* _To do_
Only the lines below from the one that contains "scar 06-20-2022.mat | Increase: -400.4%" through the one that contains "column Increase | position: 4 -> 2" should appear in your answer, exact and without pictures.

* _Dataset extract_

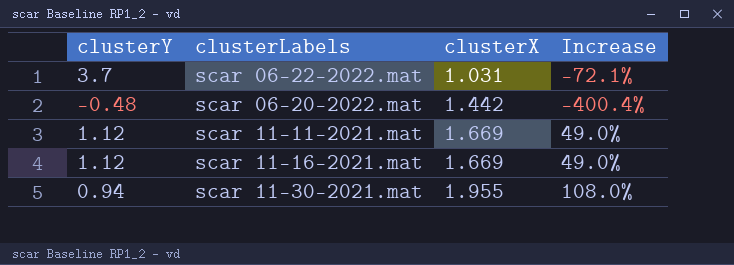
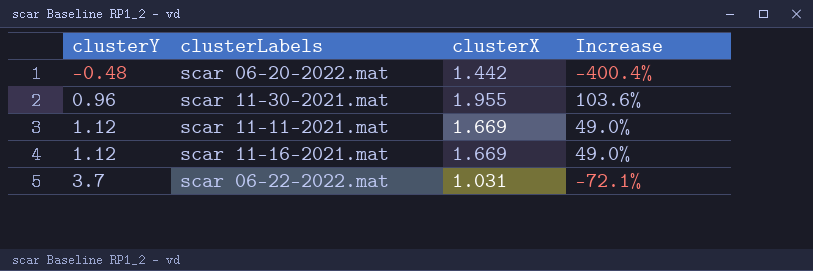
row order: clusterX ascending -> clusterY ascending
scar 11-30-2021.mat | clusterY: 0.94 -> 0.96
scar 11-30-2021.mat | Increase: 108.0% -> 103.6%

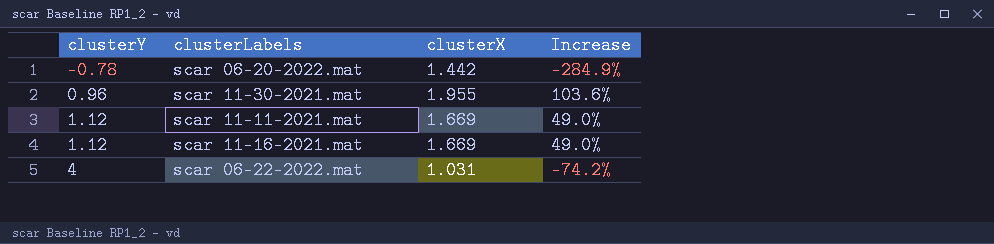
scar 06-20-2022.mat | clusterY: -0.48 -> -0.78
scar 06-20-2022.mat | Increase: -400.4% -> -284.9%
scar 06-22-2022.mat | clusterY: 3.7 -> 4
scar 06-22-2022.mat | Increase: -72.1% -> -74.2%

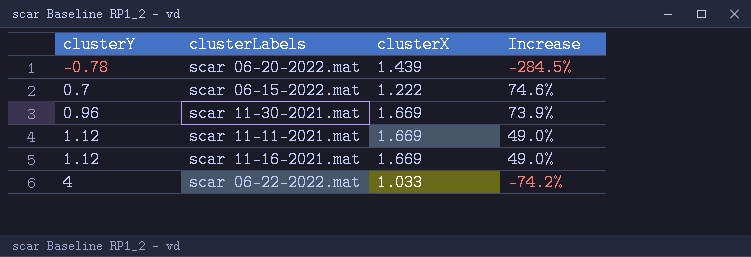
scar 06-20-2022.mat | clusterX: 1.442 -> 1.439
scar 06-20-2022.mat | Increase: -284.9% -> -284.5%
row scar 06-15-2022.mat: none -> 0.7 | 1.222 | 74.6%
scar 11-30-2021.mat | clusterX: 1.955 -> 1.669
scar 11-30-2021.mat | Increase: 103.6% -> 73.9%
scar 06-22-2022.mat | clusterX: 1.031 -> 1.033

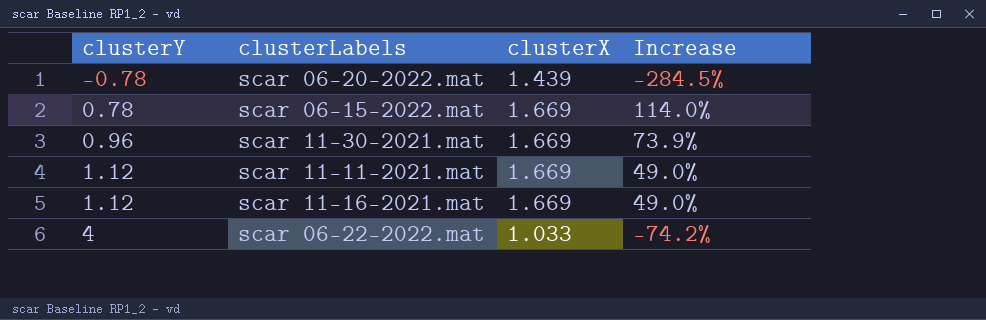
scar 06-15-2022.mat | clusterY: 0.7 -> 0.78
scar 06-15-2022.mat | clusterX: 1.222 -> 1.669
scar 06-15-2022.mat | Increase: 74.6% -> 114.0%

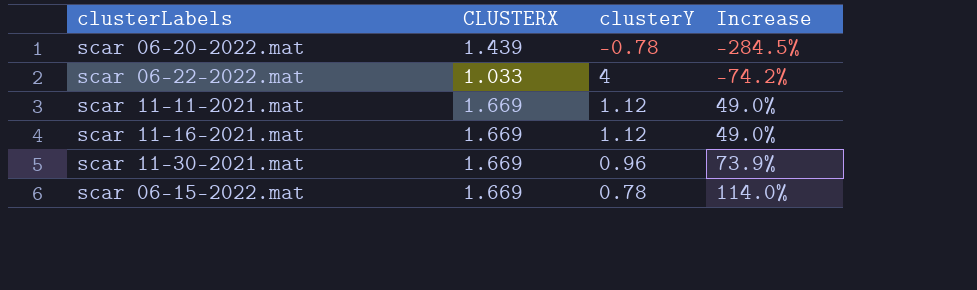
row order: clusterY ascending -> Increase ascending
column name: clusterX -> CLUSTERX
column clusterY | position: 1 -> 3

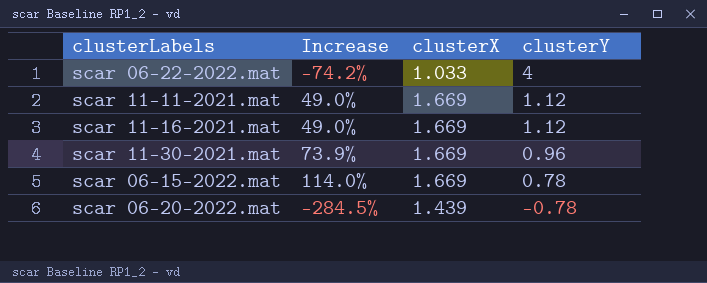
row order: Increase ascending -> clusterY descending
column Increase | position: 4 -> 2
column name: CLUSTERX -> clusterX

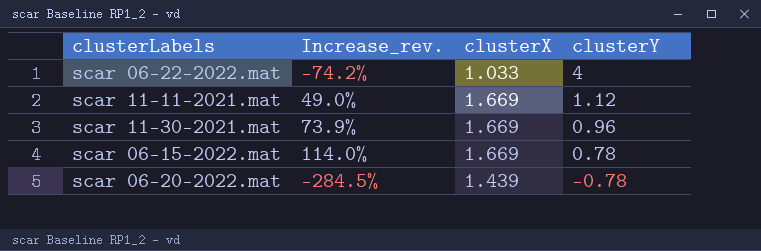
column name: Increase -> Increase_rev.
row scar 11-16-2021.mat: 49.0% | 1.669 | 1.12 -> none

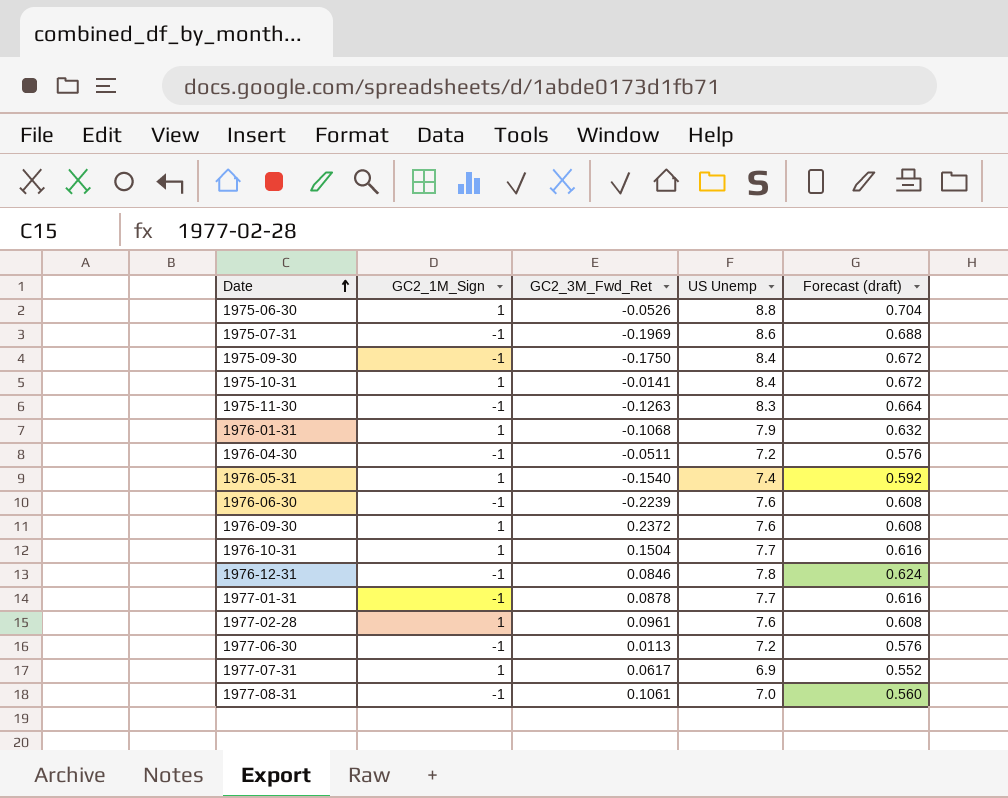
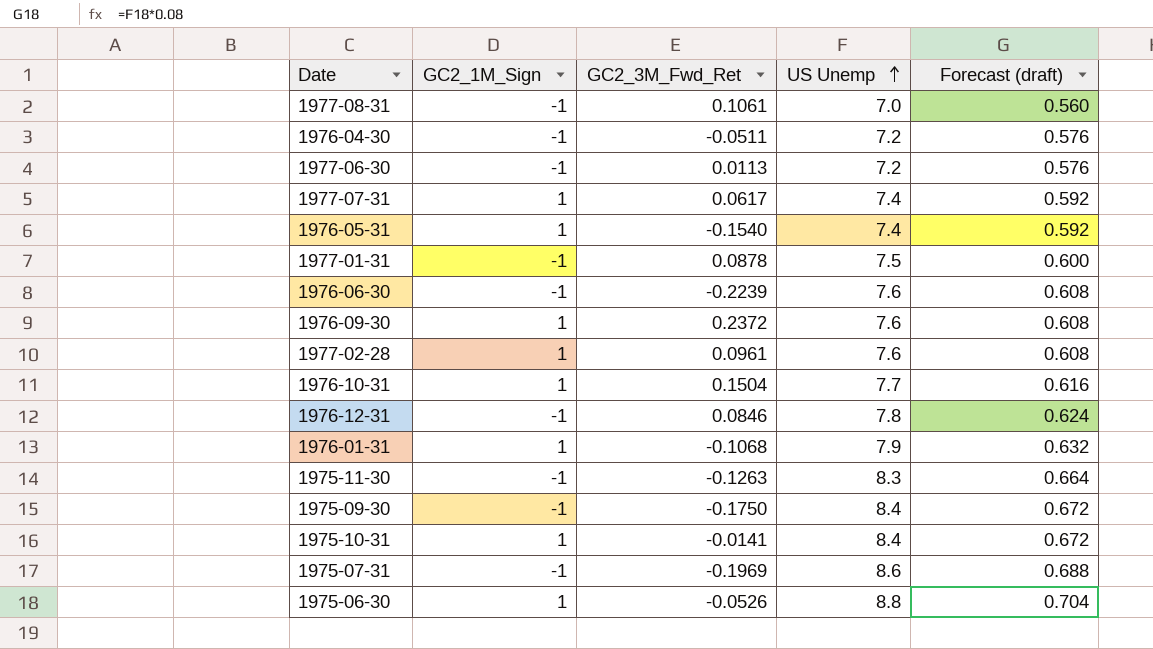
row order: Date ascending -> US Unemp ascending
1977-07-31 | US Unemp: 6.9 -> 7.4
1977-07-31 | Forecast (draft): 0.552 -> 0.592
1977-01-31 | US Unemp: 7.7 -> 7.5
1977-01-31 | Forecast (draft): 0.616 -> 0.600

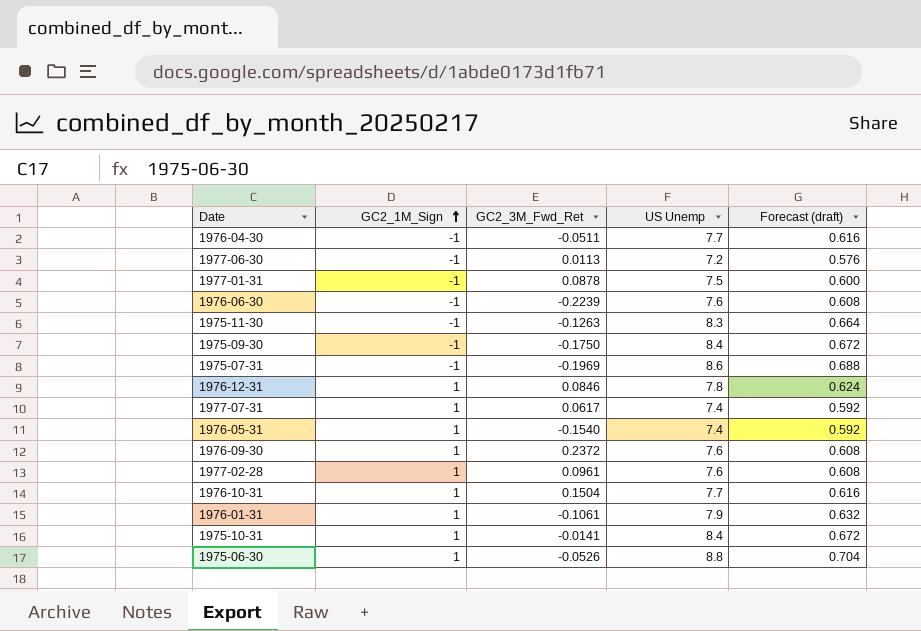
row order: US Unemp ascending -> GC2_1M_Sign ascending
row 1977-08-31: -1 | 0.1061 | 7.0 | 0.560 -> none
1976-04-30 | US Unemp: 7.2 -> 7.7
1976-04-30 | Forecast (draft): 0.576 -> 0.616
1976-12-31 | GC2_1M_Sign: -1 -> 1
1976-01-31 | GC2_3M_Fwd_Ret: -0.1068 -> -0.1061

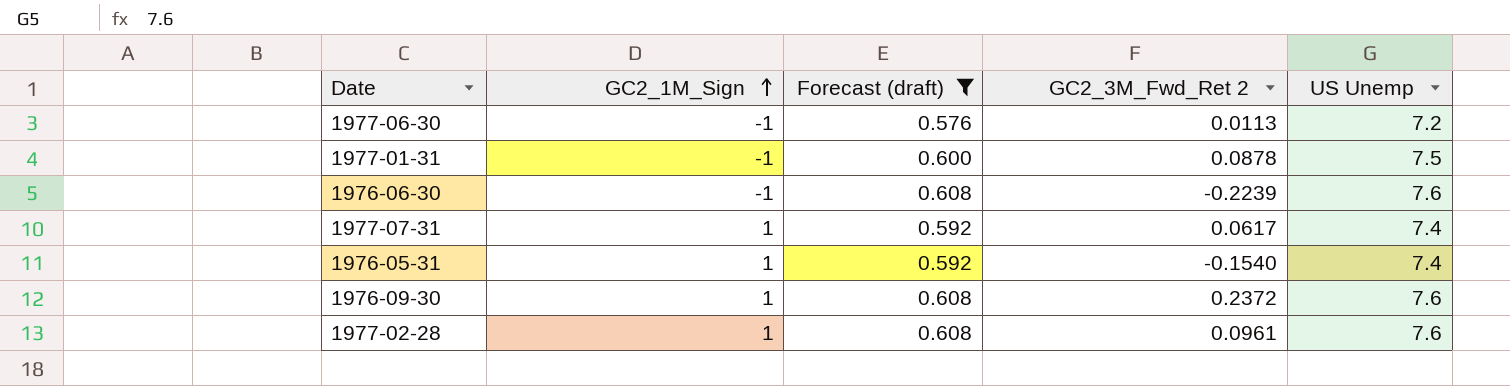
filter: none -> Forecast (draft) <= 0.608
column Forecast (draft) | position: 5 -> 3
column name: GC2_3M_Fwd_Ret -> GC2_3M_Fwd_Ret 2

* _Output for this exercise_
scar 06-20-2022.mat | Increase: -400.4% -> -284.9%
scar 06-22-2022.mat | clusterY: 3.7 -> 4
scar 06-22-2022.mat | Increase: -72.1% -> -74.2%

scar 06-20-2022.mat | clusterX: 1.442 -> 1.439
scar 06-20-2022.mat | Increase: -284.9% -> -284.5%
row scar 06-15-2022.mat: none -> 0.7 | 1.222 | 74.6%
scar 11-30-2021.mat | clusterX: 1.955 -> 1.669
scar 11-30-2021.mat | Increase: 103.6% -> 73.9%
scar 06-22-2022.mat | clusterX: 1.031 -> 1.033

scar 06-15-2022.mat | clusterY: 0.7 -> 0.78
scar 06-15-2022.mat | clusterX: 1.222 -> 1.669
scar 06-15-2022.mat | Increase: 74.6% -> 114.0%

row order: clusterY ascending -> Increase ascending
column name: clusterX -> CLUSTERX
column clusterY | position: 1 -> 3

row order: Increase ascending -> clusterY descending
column Increase | position: 4 -> 2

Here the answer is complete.